Alors, comme sont-ils , Black Sab' en vrai ?
Insupportables ?
Pas du tout ! Pourquoi veux-tu ? Ca fait maintenant 25 ans
qu'ils font ce business. Alors, les crises d'ego, c'est fini depuis longtemps ! Du moment
qu'on ne vient pas leur casser les couilles toutes les deux minutes avec des questions
idiotes, tout se passe très bien (rires) !

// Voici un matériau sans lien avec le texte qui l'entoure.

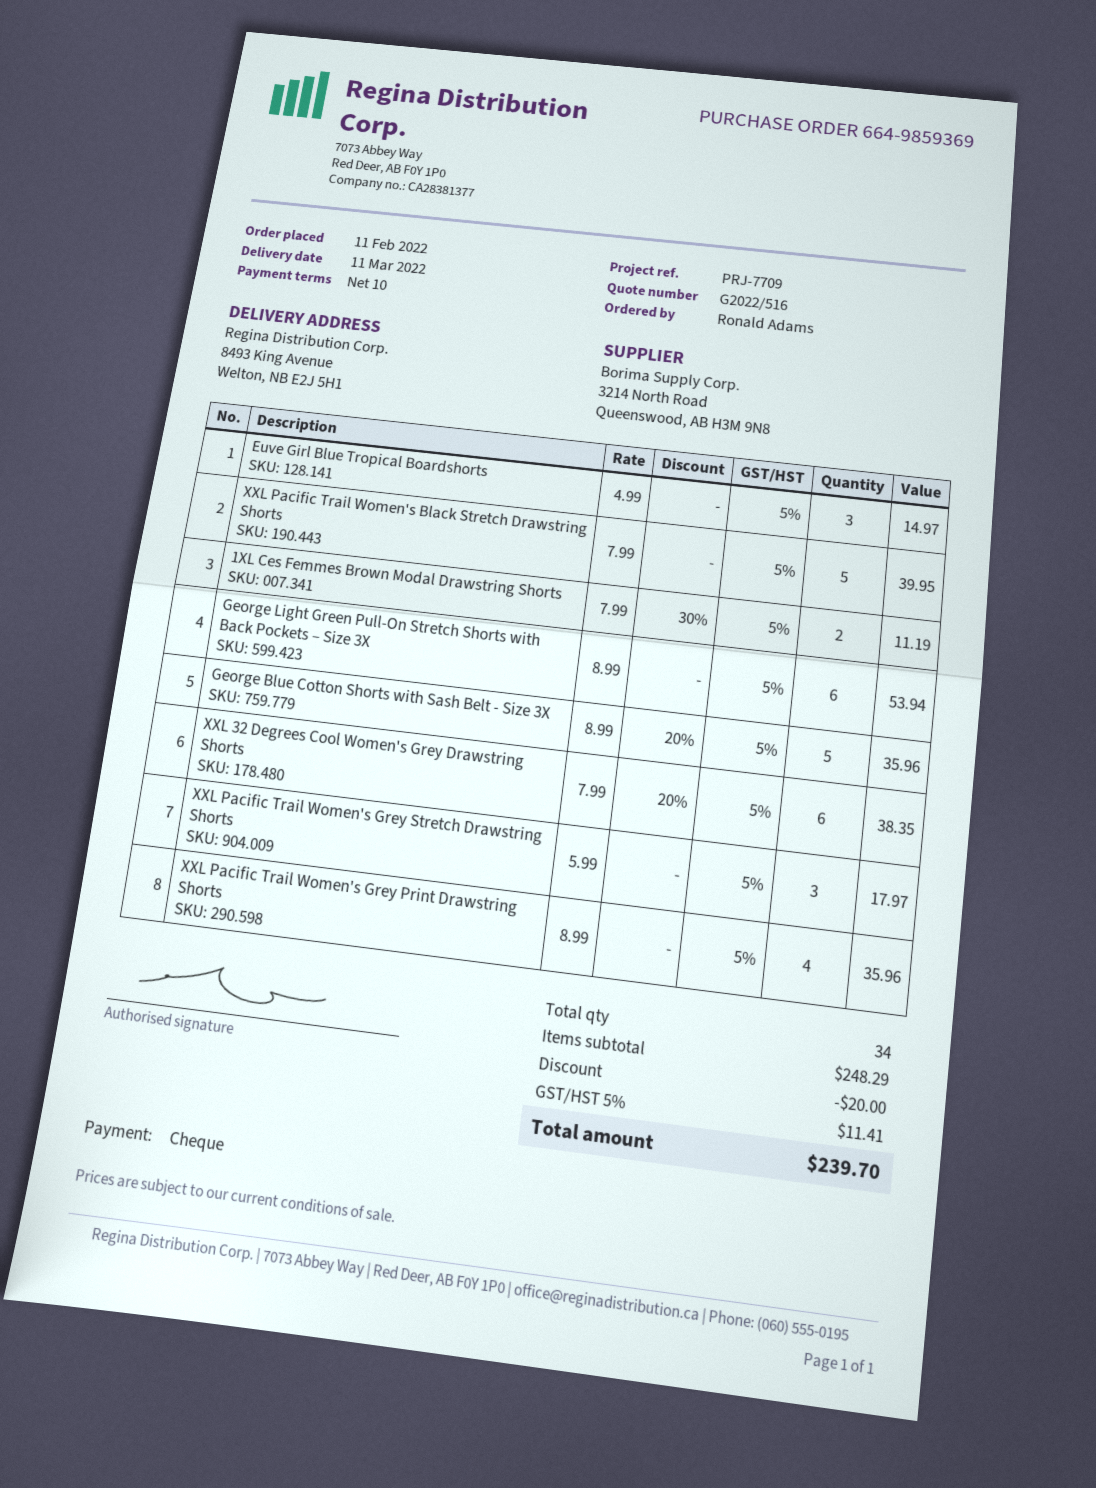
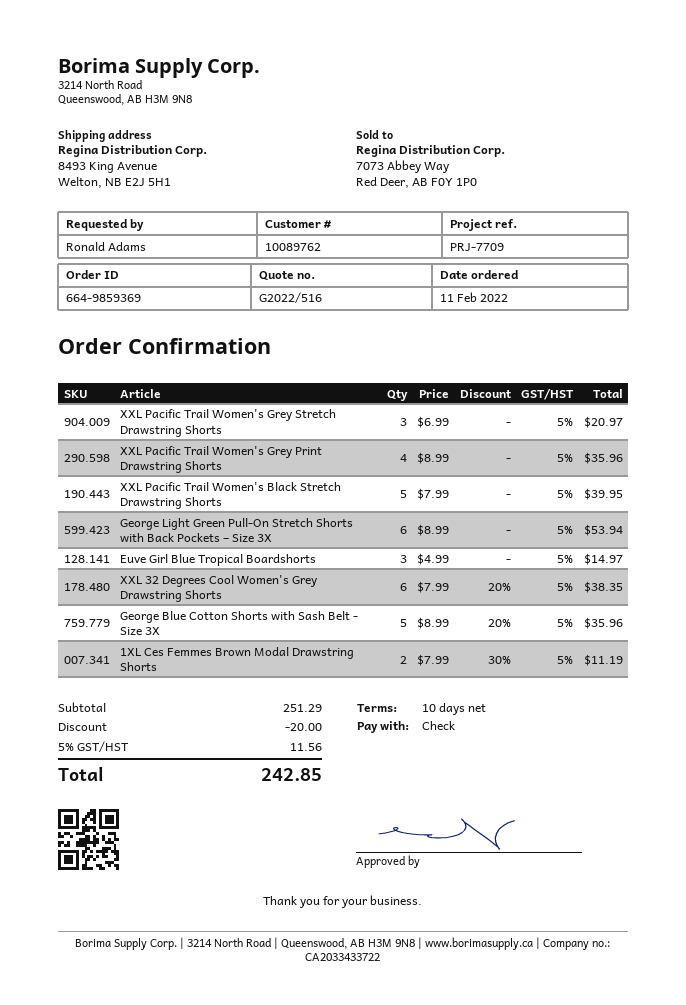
XXL Pacific Trail Women's Grey Stretch Drawstring Shorts: 3 x 5.99 = 17.97 -> 3 x 6.99 = 20.97
subtotal: 248.29 -> 251.29
tax: 5% = 11.41 -> 5% = 11.56
total: 239.70 -> 242.85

Ce sont un peu des grands frères, non ?
C'est sûr que Black Sabbath est une sacré référence pour
nous. On est tous un peu intimidés pour l'instant, c'est le début de la tournée et on
en a pour deux mois. Personne n'a donc envie de tout gâcher dés le début ! A côté de
ça, la situation présente des avantages au niveau du public. Il n'est en effet pas trop
surpris par ce que l'on fait, même s'il y a une certaine démarcation dans notre musique
depuis deux ou trois ans.
Un changement d'orientation effectif en fait dés le
deuxième album, The Ethereal Mirror, où des morceaux plus complexes et
d'inspiration généralement début 70's venaient s'ajouter à quelques titres d'une
pesanteur archétypale. La palette vocale de Lee Dorrian s'est elle aussi élargie d'une
manière encore plus radicale sur Statik Magik. Aux précédentes tendances
qu'avaient développées Cathedral s'ajoute en effet un goût "déraisonnable"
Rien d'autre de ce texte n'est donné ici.